Suctioning with a bulb syringe
As your baby cannot blow his or her nose, you must use a bulb syringe to remove extra mucus. A bulb syringe (also known as a suction bulb) is a little rubber device with a long tip attached to the end of a bulb.
Prepare a bowl of tap water to clean the bulb between suctioning attempts. There are numerous ways you can put your child in so that he or she does not push you away or wiggle out of your arms. Your child’s nurse will help you in locating the best job for your child.
If you need to suction both the mouth and the nose, suction the mouth first. When suctioning the mouth, place the bulb syringe at the inside of your child’s cheek.
Before and after suctioning, wash your hands.
- Hold the bulb’s tip between your middle and forefinger. The bulb should be in contact with the palm of your hand. Use your thumb to push out the air before inserting the tip inside your baby’s nose. If the mucus is thick, insert 2-3 drops of saltwater solution into your child’s nose before inserting the bulb syringe.
- Insert the tip of the bulb into your child’s mouth or nose, then slowly release your thumb. Suction is created when you release pressure on the bulb with your thumb. This will get rid of any mucus or fluid in your child’s nose or mouth.
- If the bulb does not reinflate, it is usually because the tip is pressed against the cheek or nose lining or because the tip is blocked by thick mucus. Remove and clean the bulb syringe if pressing back on the bulb does not reinflate it.
- Remove the bulb syringe out of your child’s mouth or nose. Push mucus or fluids out of the bulb syringe with your thumb onto a tissue or paper towel.
- Repeat as needed. Allow your child to recover and breathe in between suction attempts. Wipe your child’s nose gently with a tissue as needed.
- When finished, clean the bulb syringe in a dish of soapy water, then squeeze the soapy water out. Allow the bulb syringe to air dry. Place the tip of the bulb syringe into the bowl of warm water while squeezing it with your thumb, and then release your thumb to pull the water into the bulb syringe. Push the bulb with your thumb to force the dirty water out into the sink or another bowl. Do not let the dirty water mix with the clean water.

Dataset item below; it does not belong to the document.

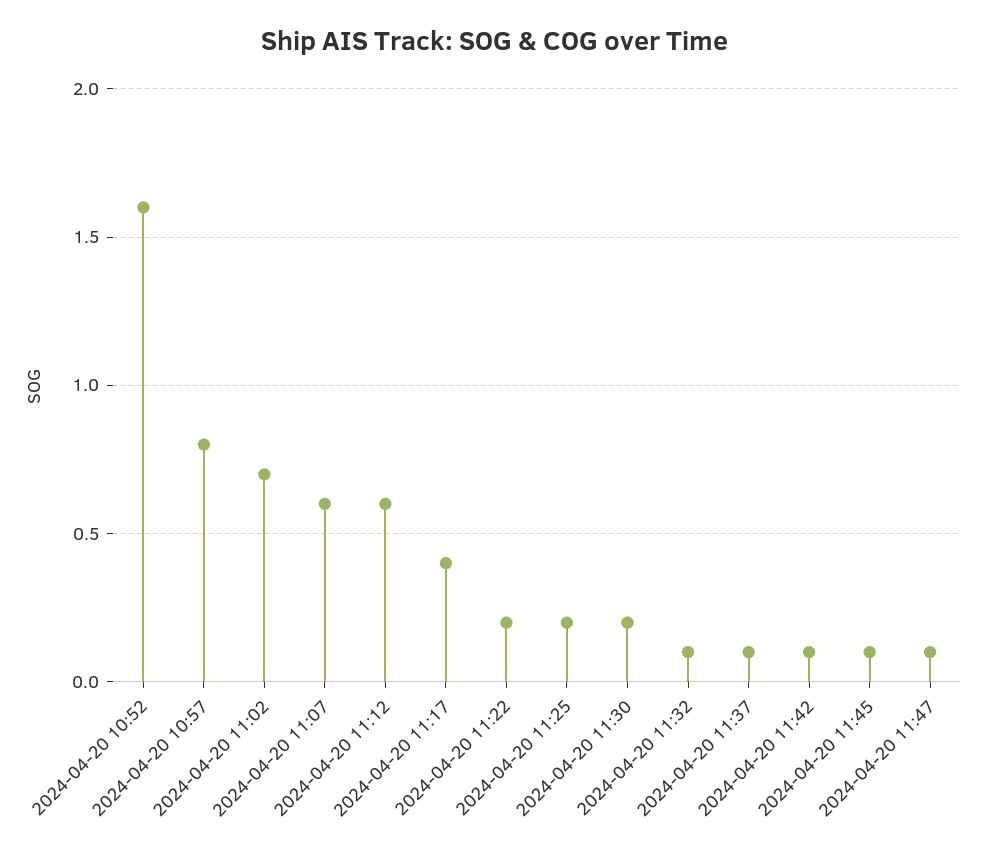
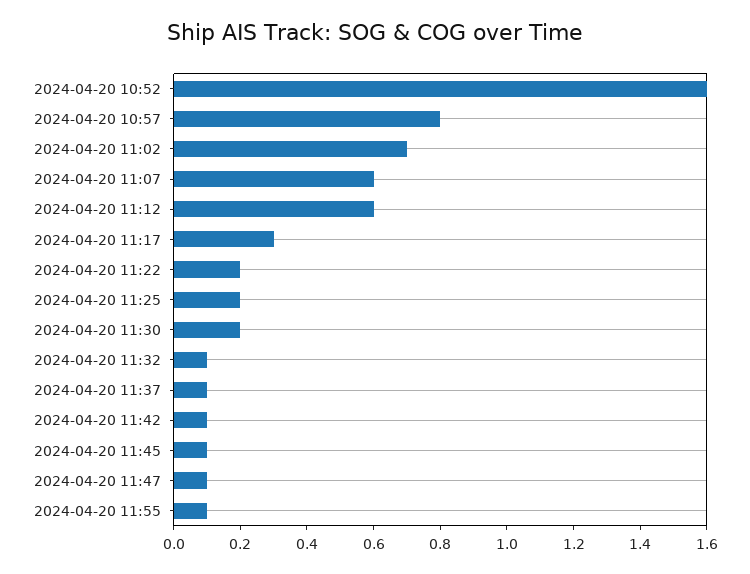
2024-04-20 11:17: 0.4 -> 0.3
2024-04-20 11:55: none -> 0.1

- Use a separate bulb syringe for each child. After 7 days, discard bulb syringes.
It is normal for your baby to have mucus in their nose, mouth, and throat – even a lot of it at times. You don’t need to be worried as long as your baby is feeding, sleeping, and breathing normally.
Keep an eye on the colour and consistency of your baby’s mucus. Clear mucus is a good indicator. Inform your doctor of any changes.
Clear away excess mucus in the baby’s mouth and nostrils with a soft cloth or gently suction it out with a rubber bulb syringe.